Yes, ideology without thought is beyond pathetic, it is an automaton, a slave bot designed to find its own propaganda to sustain itself, A subject that WANTS to be subjugated.

But where is the war in all this?

Take my own 911 example.... I tried to get back into the mix of 911 conspiracy here on ATS... I could not do it. To much mindless Ideology. Rather than wage war I just stopped participating their as much. The real battles for that issue to be resolved will be fought off screen anyways. With actions not words.



posted on Oct, 14 2009 @ 12:35 PM
link   
I am with you on this one Intrepid and I agree. The problem with ‘interactive’ media is it’s not really interactive.
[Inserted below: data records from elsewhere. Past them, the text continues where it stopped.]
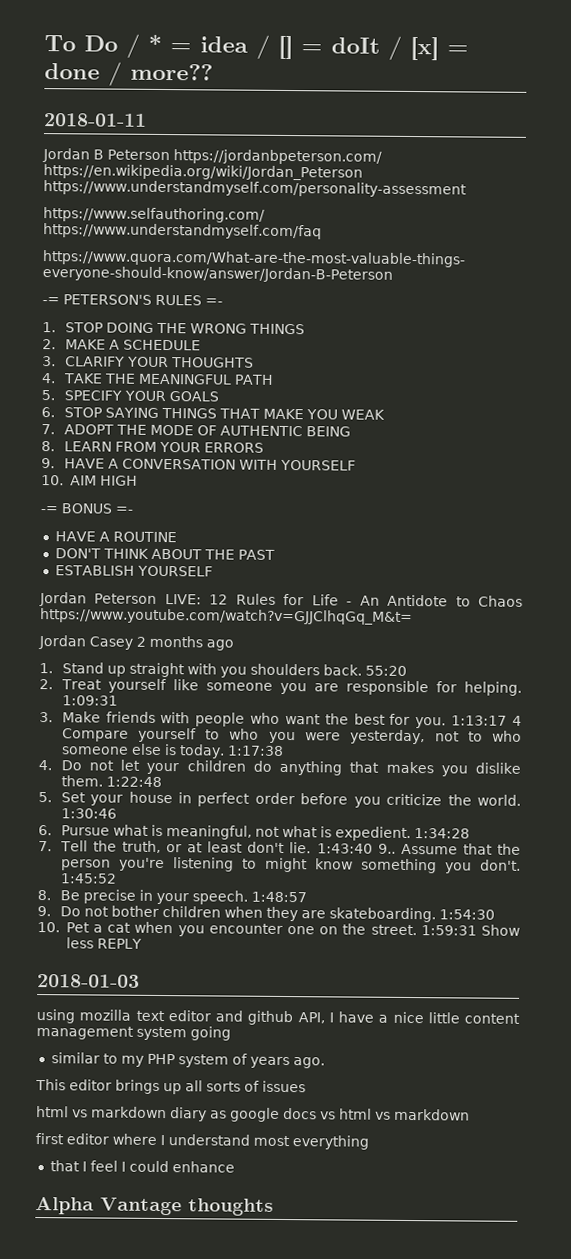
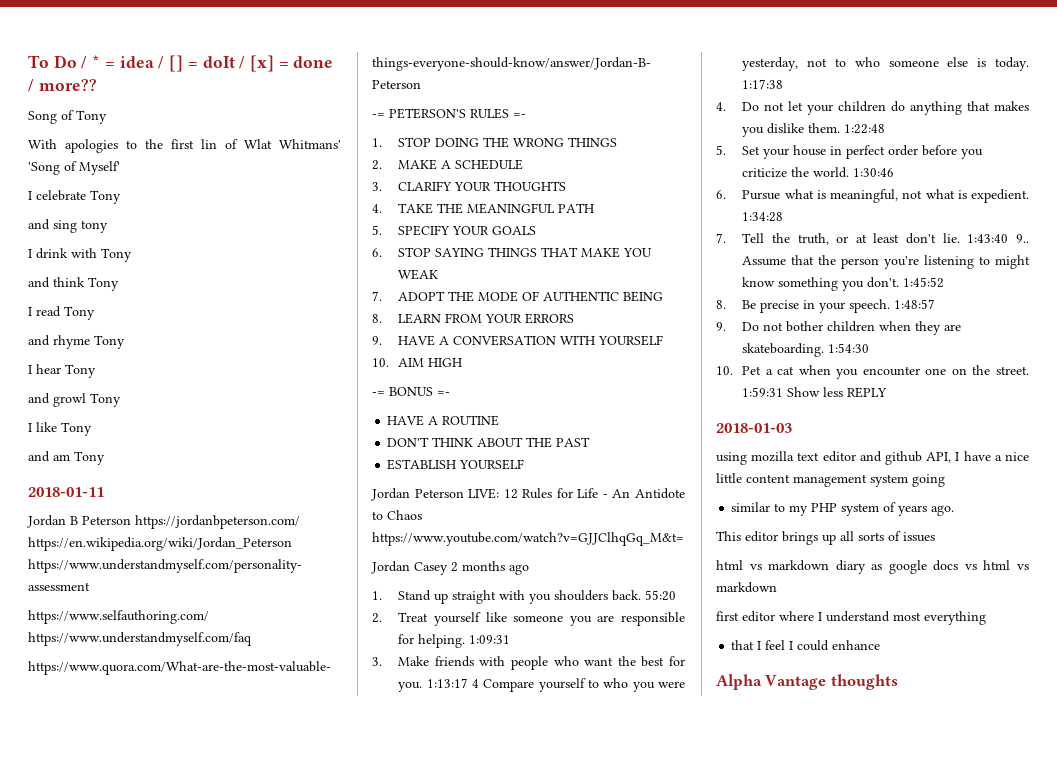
(213, 72) none -> [28,110,107,124] [28,139,341,153] [28,161,120,175] [28,190,121,204] [28,219,108,233] [28,248,132,262] [28,277,119,291] [28,306,95,320] [28,335,125,349] [28,364,96,378] [28,393,121,407] [28,422,92,436] [28,451,105,465] // Song of Tony // With apologies to the first lin of Wlat Whitmans' 'Song of Myself' // I celebrate Tony // and sing tony // I drink with Tony // and think Tony // I read Tony // and rhyme Tony // I hear Tony // and growl Tony // I like Tony // and am Tony

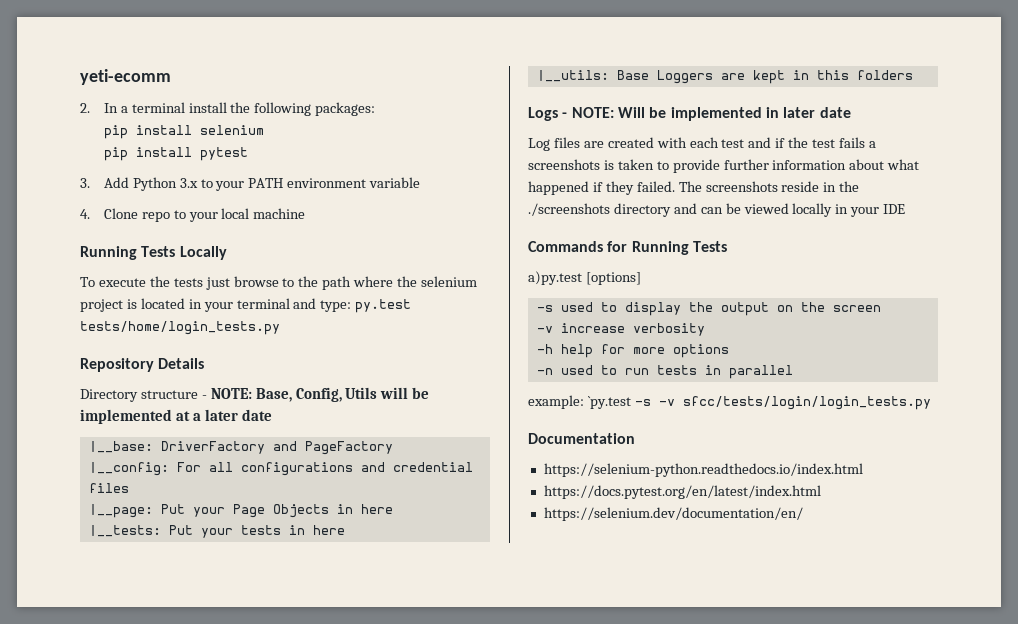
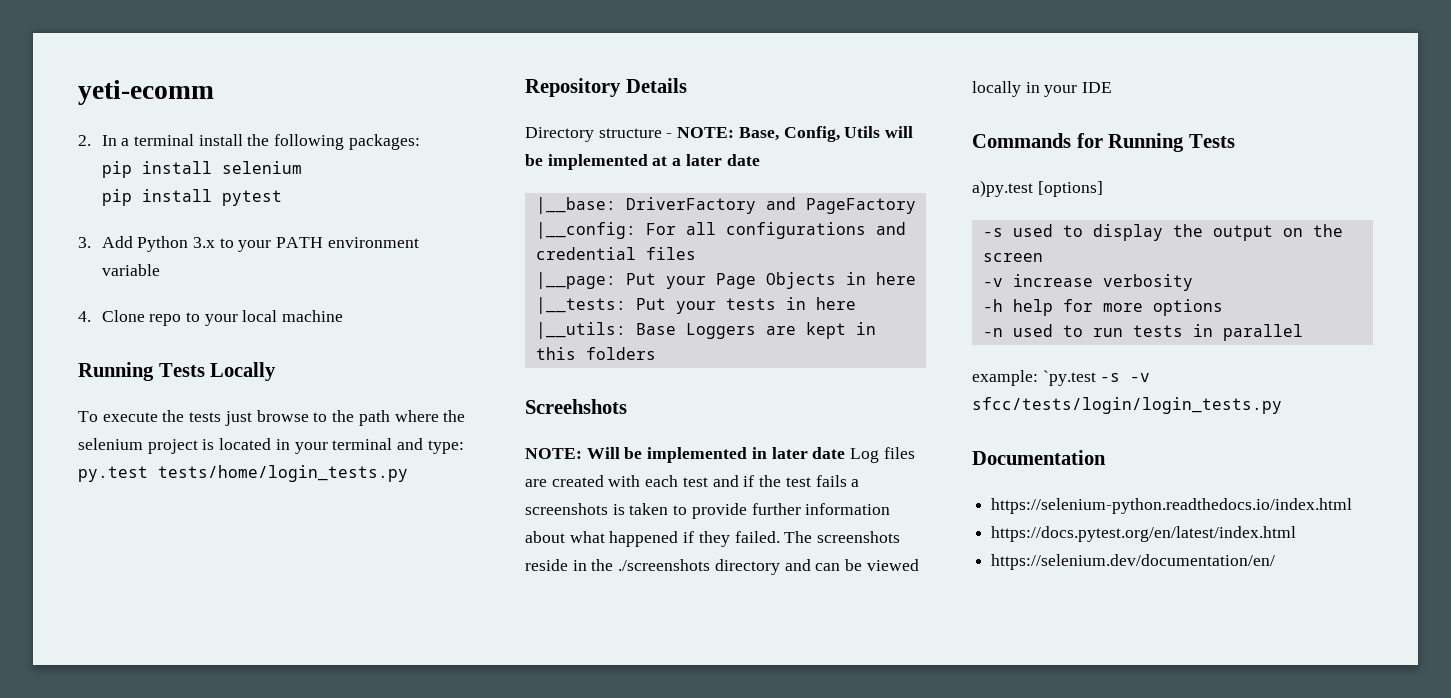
[528,107,568,121] Logs - -> [525,399,627,414] Screehshots //
(851, 112) // -> (846, 453) none

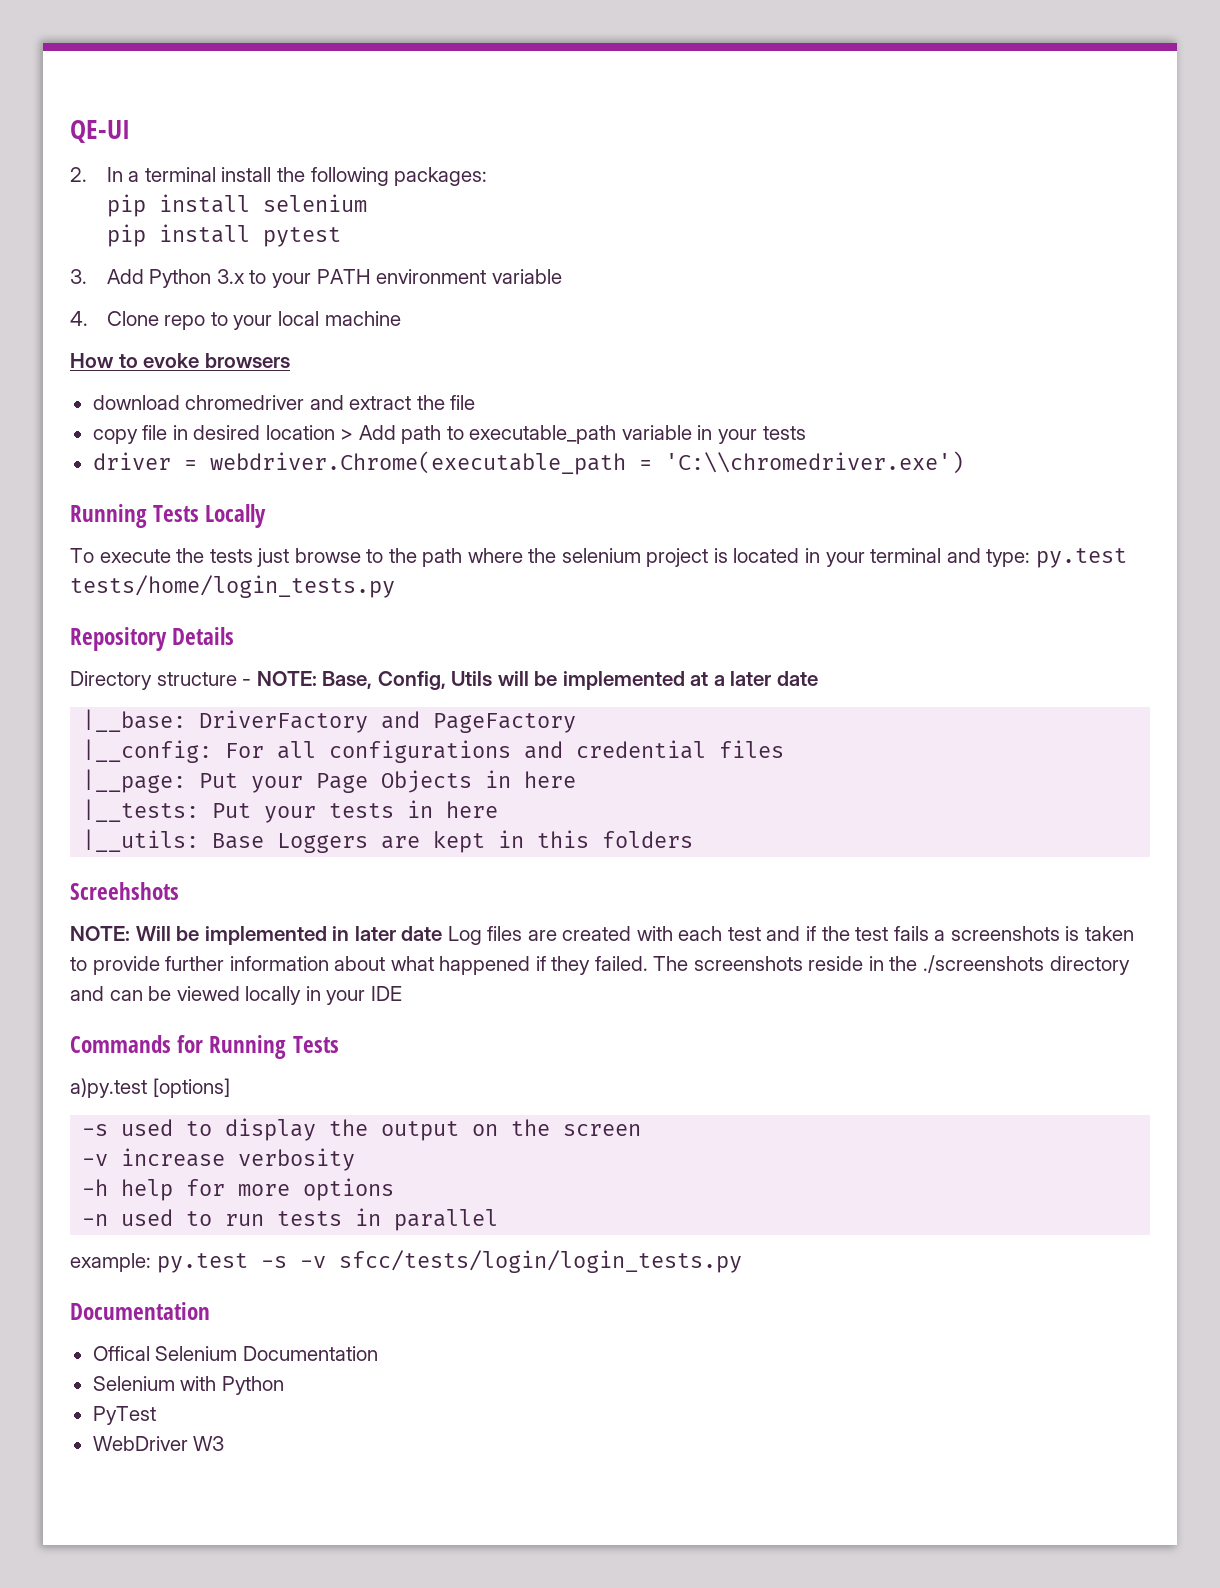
[78,80,214,105] yeti-ecomm -> [70,120,130,143] QE-UI
(344, 316) none -> [70,353,290,368] [92,395,476,410] [92,425,806,444] [92,451,964,475] // How to evoke browsers // download chromedriver and extract the file // copy file in desired location > Add path to executable_path variable in your tests // driver = webdriver.Chrome(executable_path = 'C:\\chromedriver.exe')
[1042,370,1096,386] `py.test -> [156,1253,248,1273] py.test
[991,498,1353,514] [991,526,1297,542] [991,554,1276,570] https://selenium-python.readthedocs.io/index.html // https://docs.pytest.org/en/latest/index.html // https://selenium.dev/documentation/en/ -> [92,1346,378,1361] [92,1376,284,1395] [92,1406,156,1425] [92,1436,225,1451] Offical Selenium Documentation // Selenium with Python // PyTest // WebDriver W3

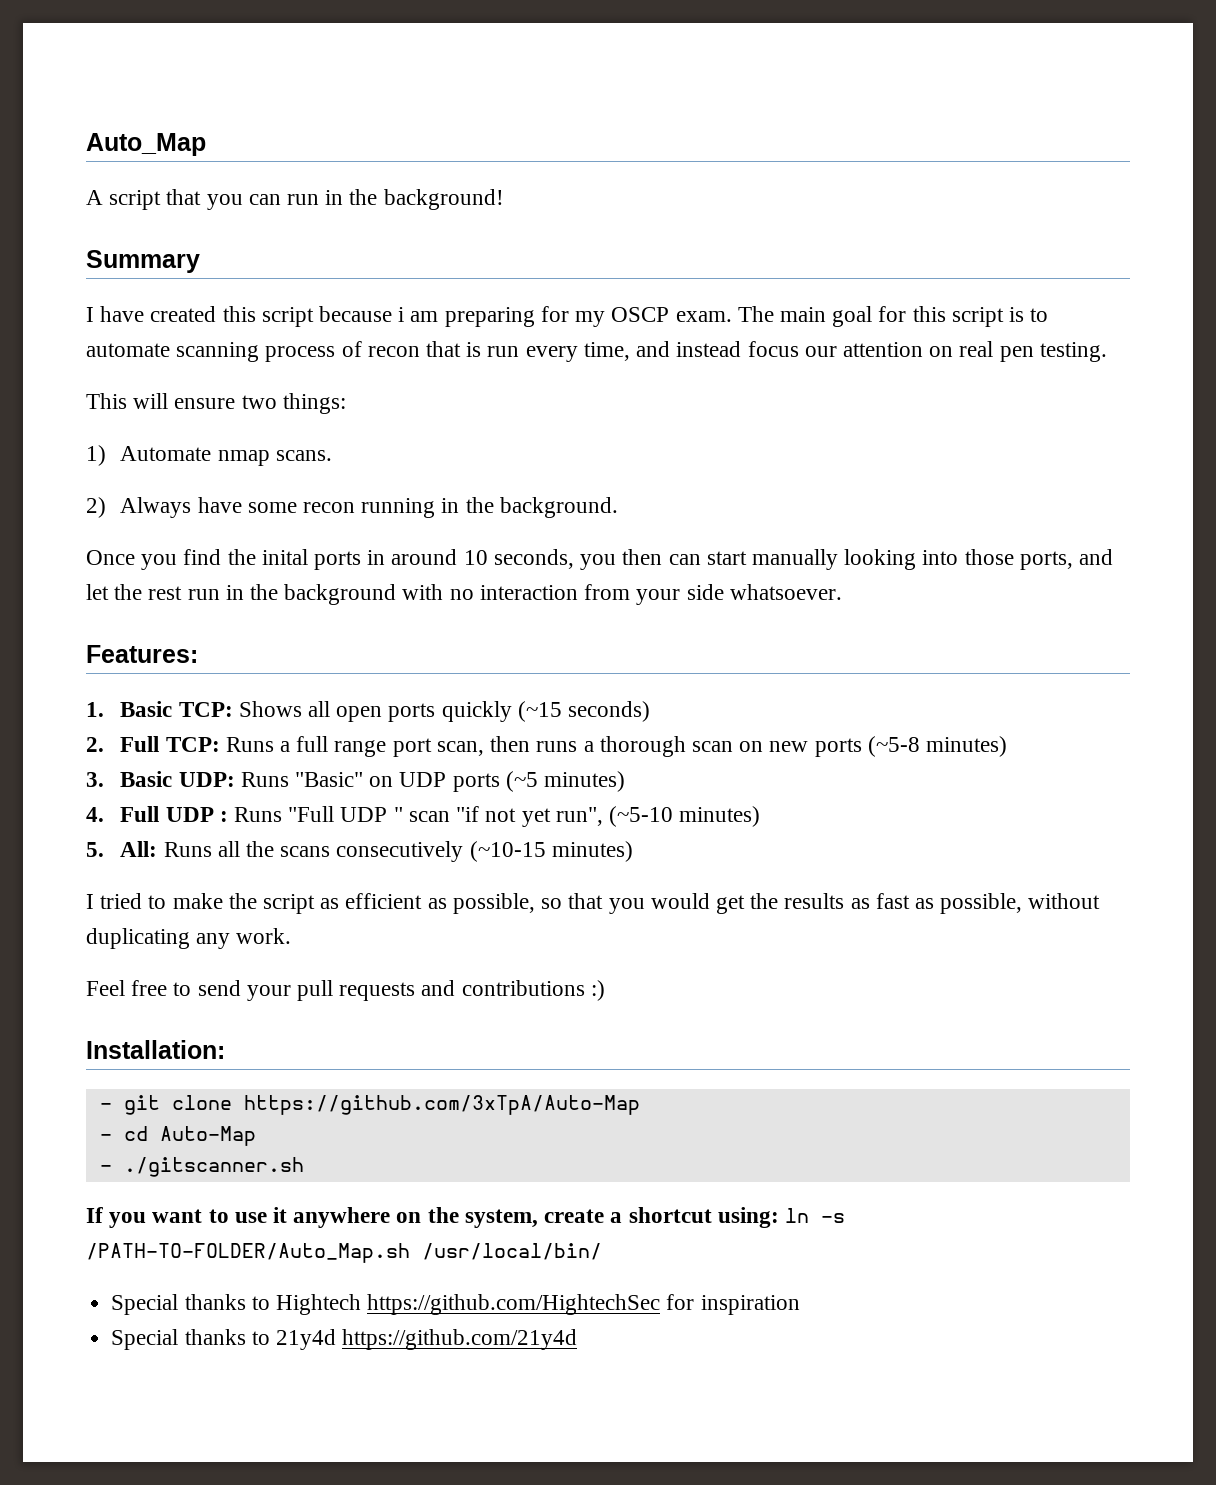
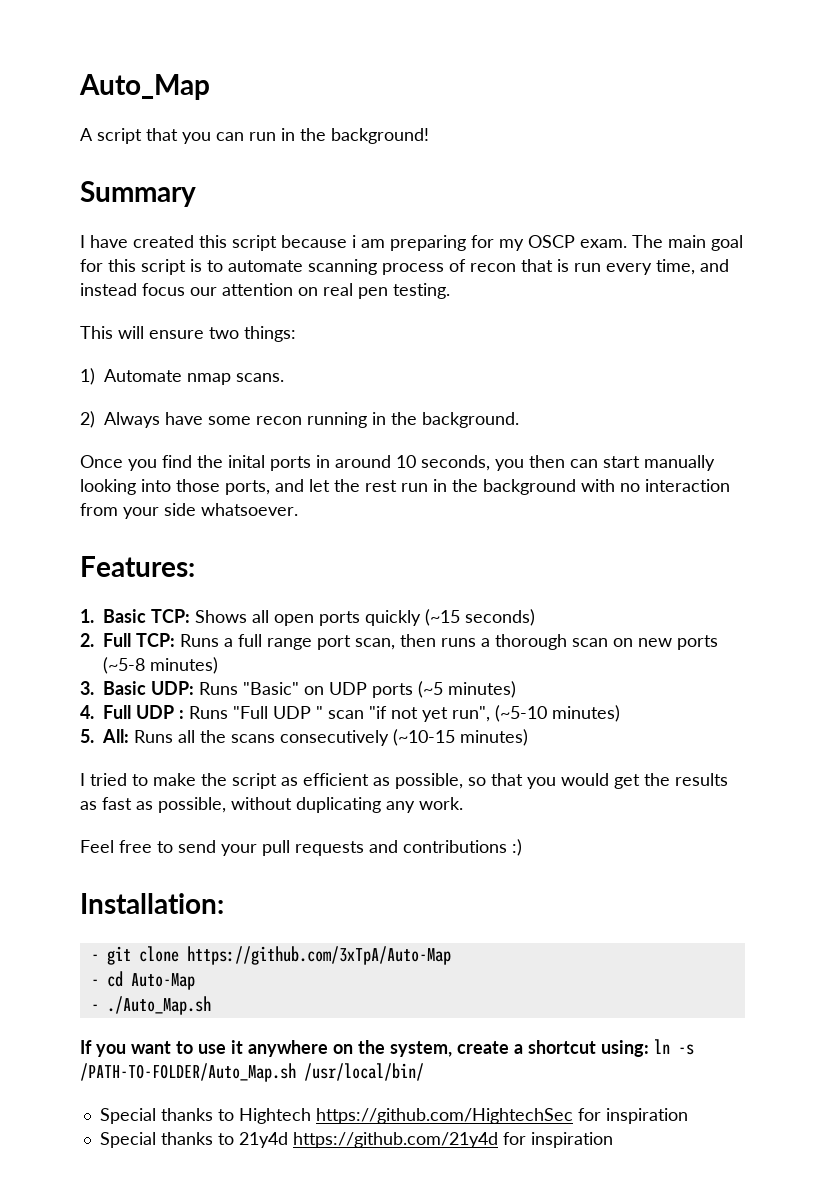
[123,1157,304,1177] ./gitscanner.sh -> [106,996,211,1015] ./Auto_Map.sh
(578, 1339) none -> [502,1132,613,1148] for inspiration

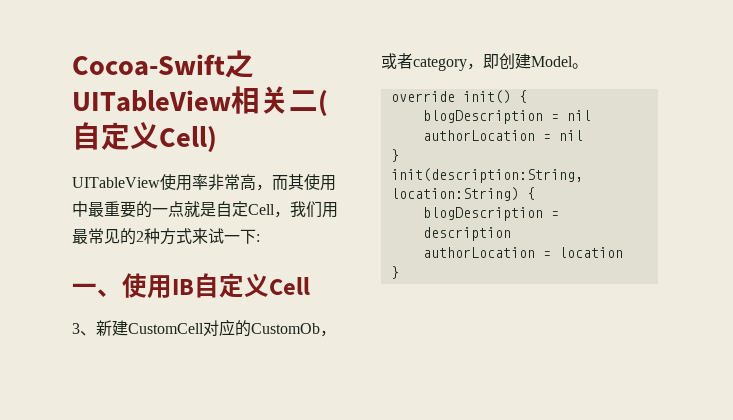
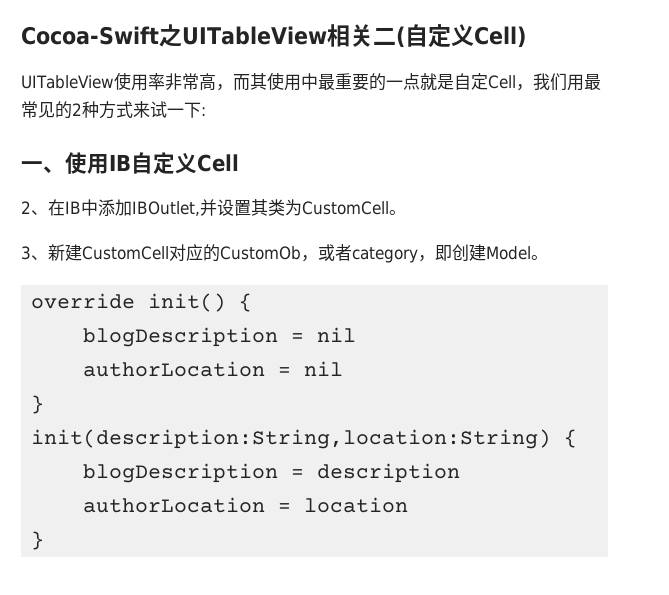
(310, 286) none -> [21,199,406,216] // 2、在IB中添加IBOutlet,并设置其类为CustomCell。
Most YouTube presentations are connect the dots exercises of leading the viewer from point A to point B to point C to draw a firm conclusion that is often made all the firmer with the help of a musical score and special sound or video effects designed to create a ‘mood’ as much as it is to impart ‘factual’ information.

They of course omit any pertinent information that makes drawing an absolute conclusion harder. They rarely provide the source material to backup where the information being utilized in the video originally came from.

When I am researching a subject in encyclopedias, newspaper archives or books and I run across a part that begs a deeper look or creates another question I can branch from there seamlessly to search out the additional background information to better establish a broader and more solid context to further understand what it is I am learning as I resume and move forward. YouTube videos don’t really allow for that far more in depth and solid and thorough approach.

As I research through more traditional sources and then want to incorporate them into a solid argument I have external genuine sources to post so other interested people can see where I came by the information, how credible a source it is, and how I arrived at my conclusions.

That’s a big difference as opposed to people who will just post a YouTube video as an external source even though the YouTube video itself rarely provides the external sources for the information it is broadcasting.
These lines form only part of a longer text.